Group practice in circle, son montuno maracas rhythm, atiempo embodiment rhythm, to music. Participants began in ensemble until they were synchronised. Three roles where specified, the:
cues the playing of maracas on or off while embodiment rhythm was maintained;
indicates the attack and its quality of implementation using the cues 'push' and 'return'; and,
assesses whether ensemble synchronisation is maintained or lost, and cues the group accordingly.
The exercise, for all its simplicity, proved highly successful. The ensemble underwent continuous improvement because participants: had to observe actively, and observe critically; experienced personal discovery through juxtaposition; and interacted constructively.
The latter, constructive interaction, was less successful because each designated person had assumed that their role was exclusive - possibly a custom imported from rueda de casino calling. Others where reluctant to intrude even if it was for the greater good, and there was a small measure of defensiveness from the role-holder when there was an intrusion. This will have to be addressed during an upcoming session. An example of this was when a Producer thought that the ensemble was pushing at the limit of the beat, when in fact there was room to push earlier, and a non-Producer was aware of this, yet was not comfortable to say so.

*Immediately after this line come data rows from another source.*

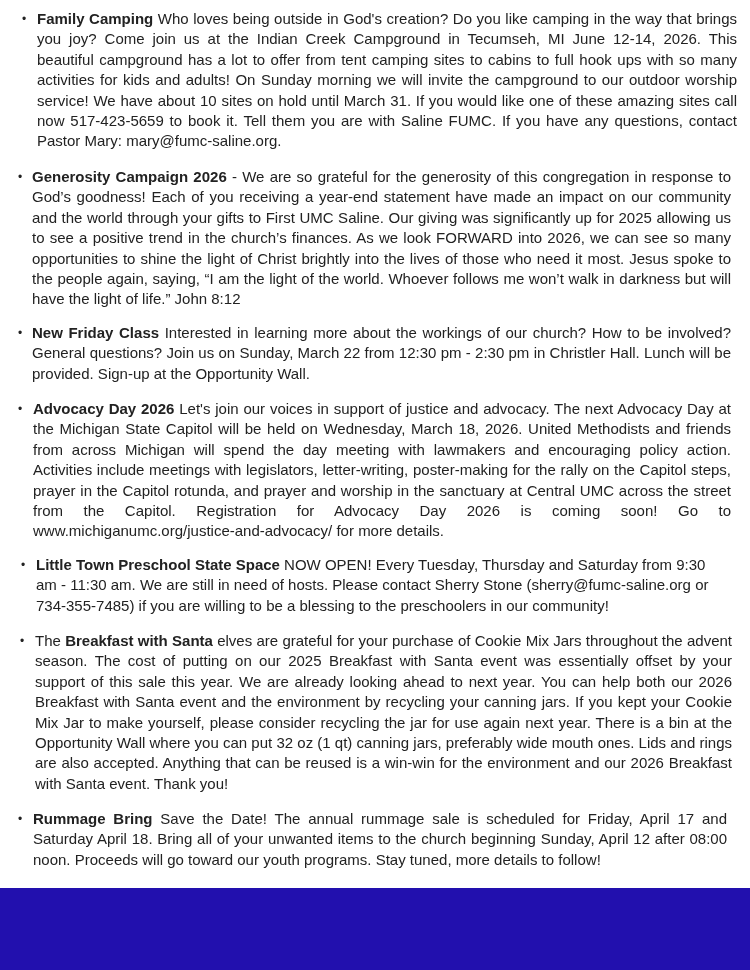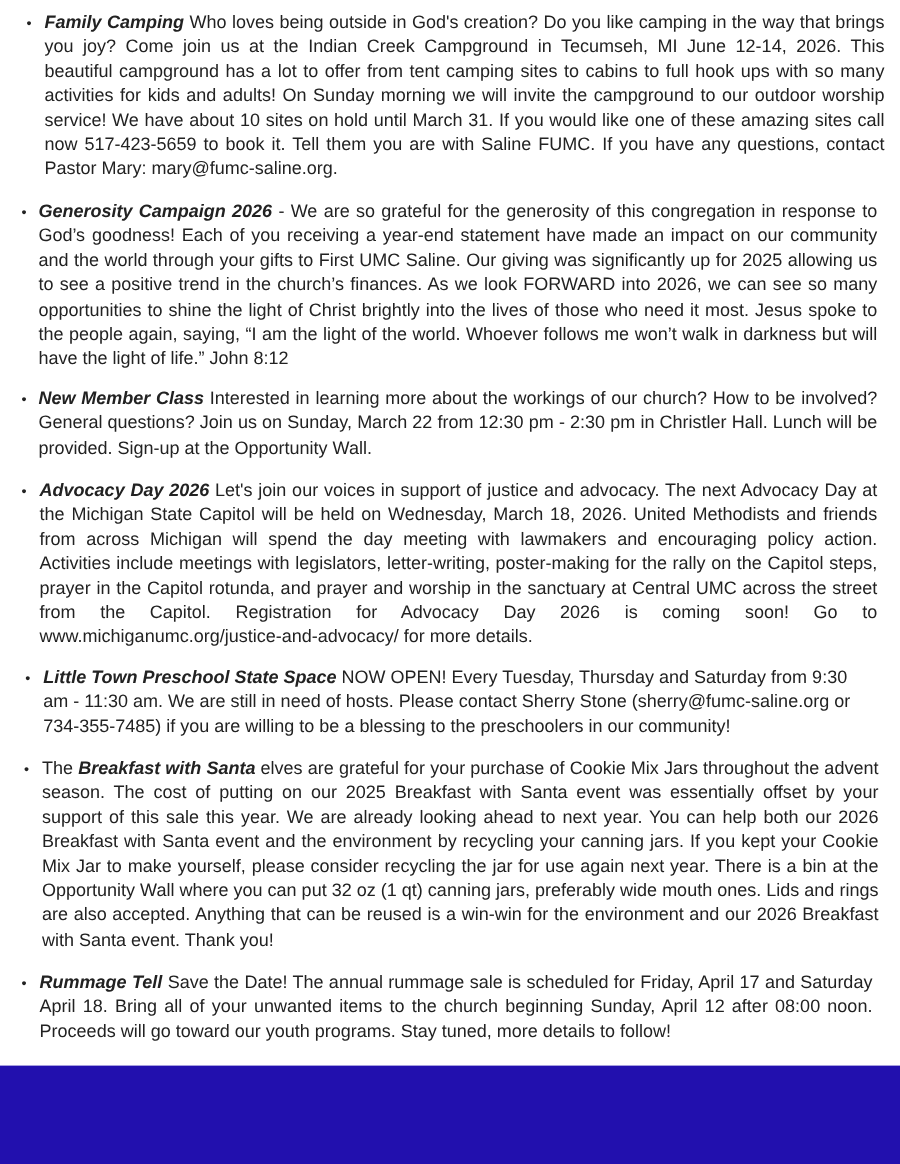"Family Camping" .title { font-style: italic -> none }
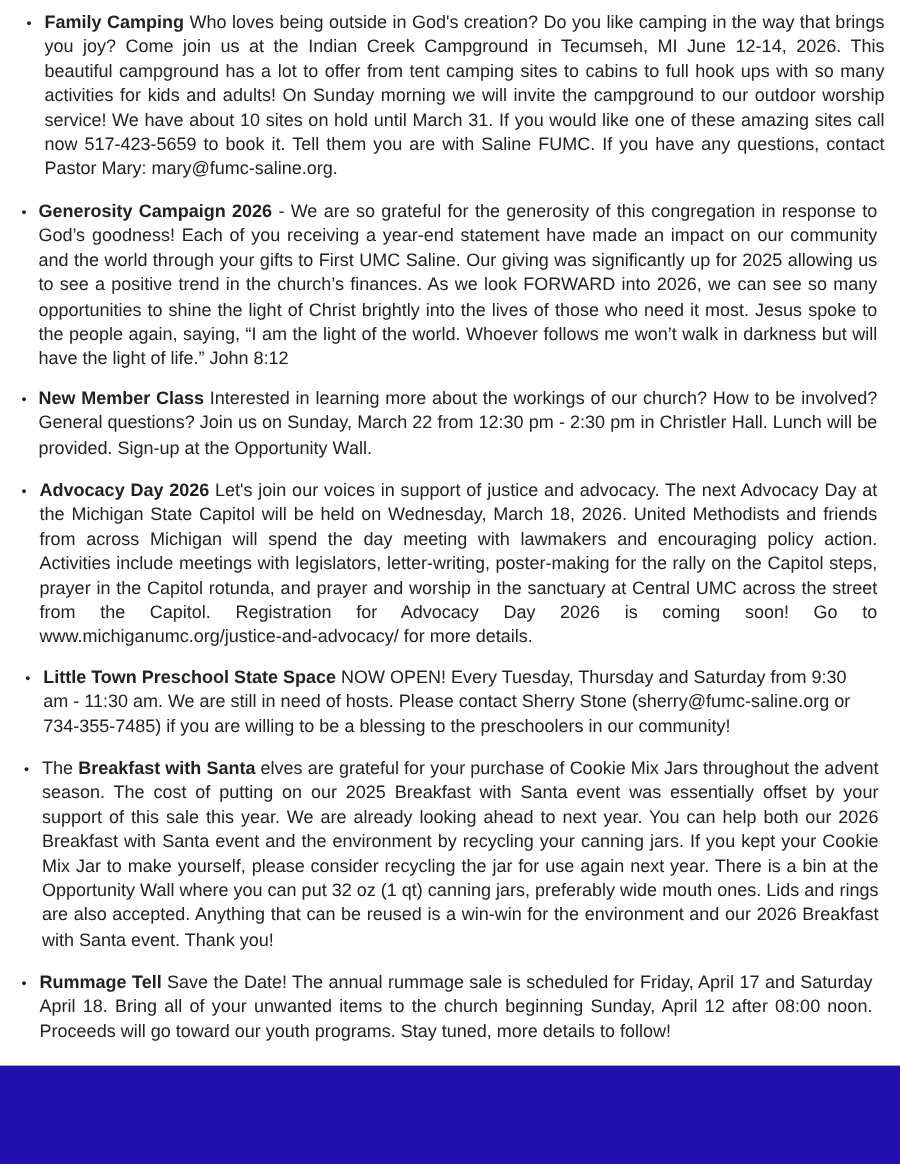"New Member Class" span.title { text: Member -> Friday }
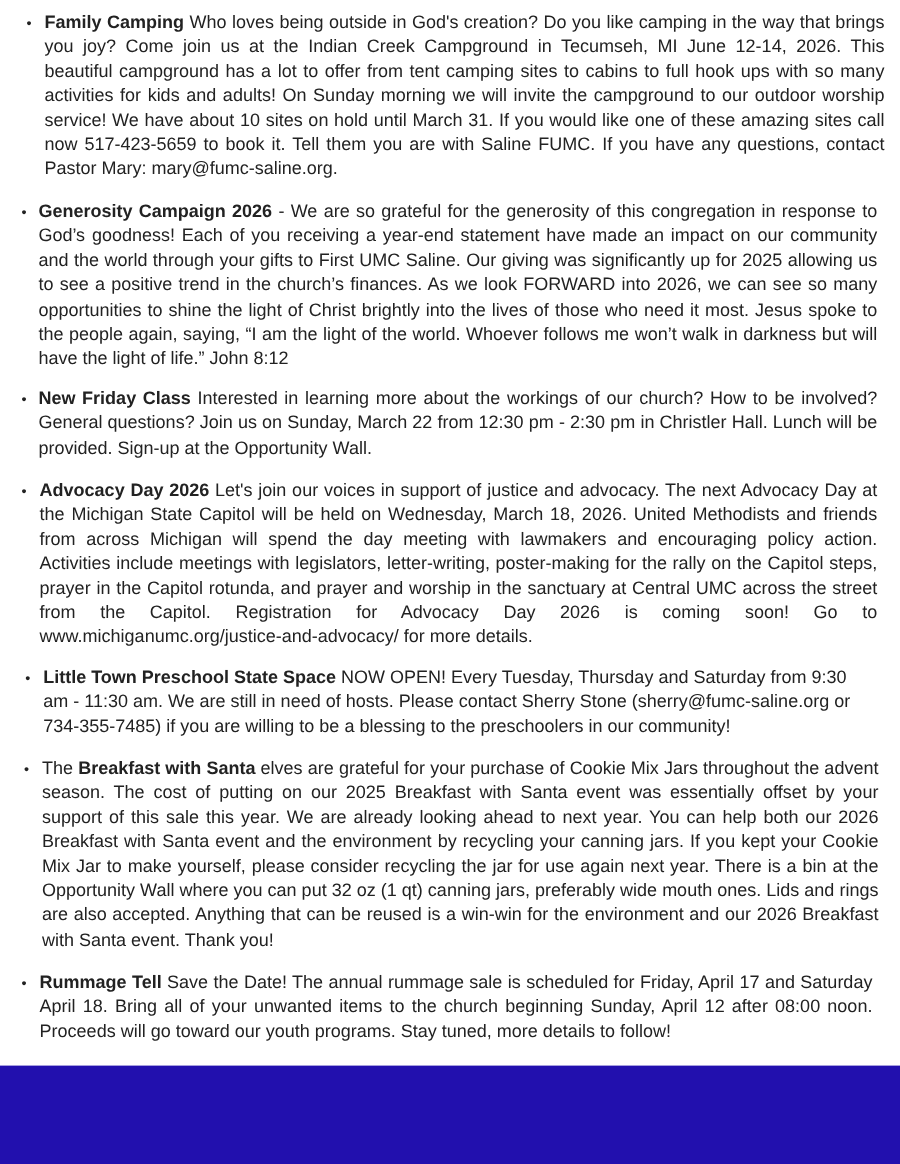"Rummage Tell" span.title { text: Tell -> Bring }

Some individuals had a better natural feel for one role over another. It leads me to think of potential talent being overlooked in rueda de casino where only one role - the caller - is prevalent.
A participant astutely observed that the role of 'Producer', whose responsibility is quality of implementation, should be a federated role i.e. that all dancers of the ensemble should assume that responsibility. I agreed completely, noting that the first step to doing so was to render participants aware of this role before rolling it out.

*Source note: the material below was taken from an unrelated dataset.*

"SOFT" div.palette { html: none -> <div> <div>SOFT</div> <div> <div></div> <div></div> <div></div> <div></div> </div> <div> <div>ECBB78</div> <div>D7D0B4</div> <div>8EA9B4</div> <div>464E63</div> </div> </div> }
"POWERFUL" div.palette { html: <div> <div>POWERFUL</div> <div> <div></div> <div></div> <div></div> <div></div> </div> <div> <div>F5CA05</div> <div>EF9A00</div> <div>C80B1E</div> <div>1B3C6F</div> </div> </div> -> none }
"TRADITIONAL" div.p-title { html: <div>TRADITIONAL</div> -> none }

As for the attack itself, participants had improved since the last session. They understood the concept of 'push' and where able to mobilise themselves into the front part of the beat. However, that distorted their perception of where the 'return' (their original attack in the middle of the beat) was; their 'return' was earlier than when they began the exercise - and they where aware of this phenomenon. This will be addressed in an upcoming session.
By distributing various simple responsibilities across the ensemble, a heightened engagement was realised. This has led to a more involving learning experience, improved performance, yielded a better sense of musical self, a clearer understanding of others' abilities, and endowed the group with independence and a new coalescence.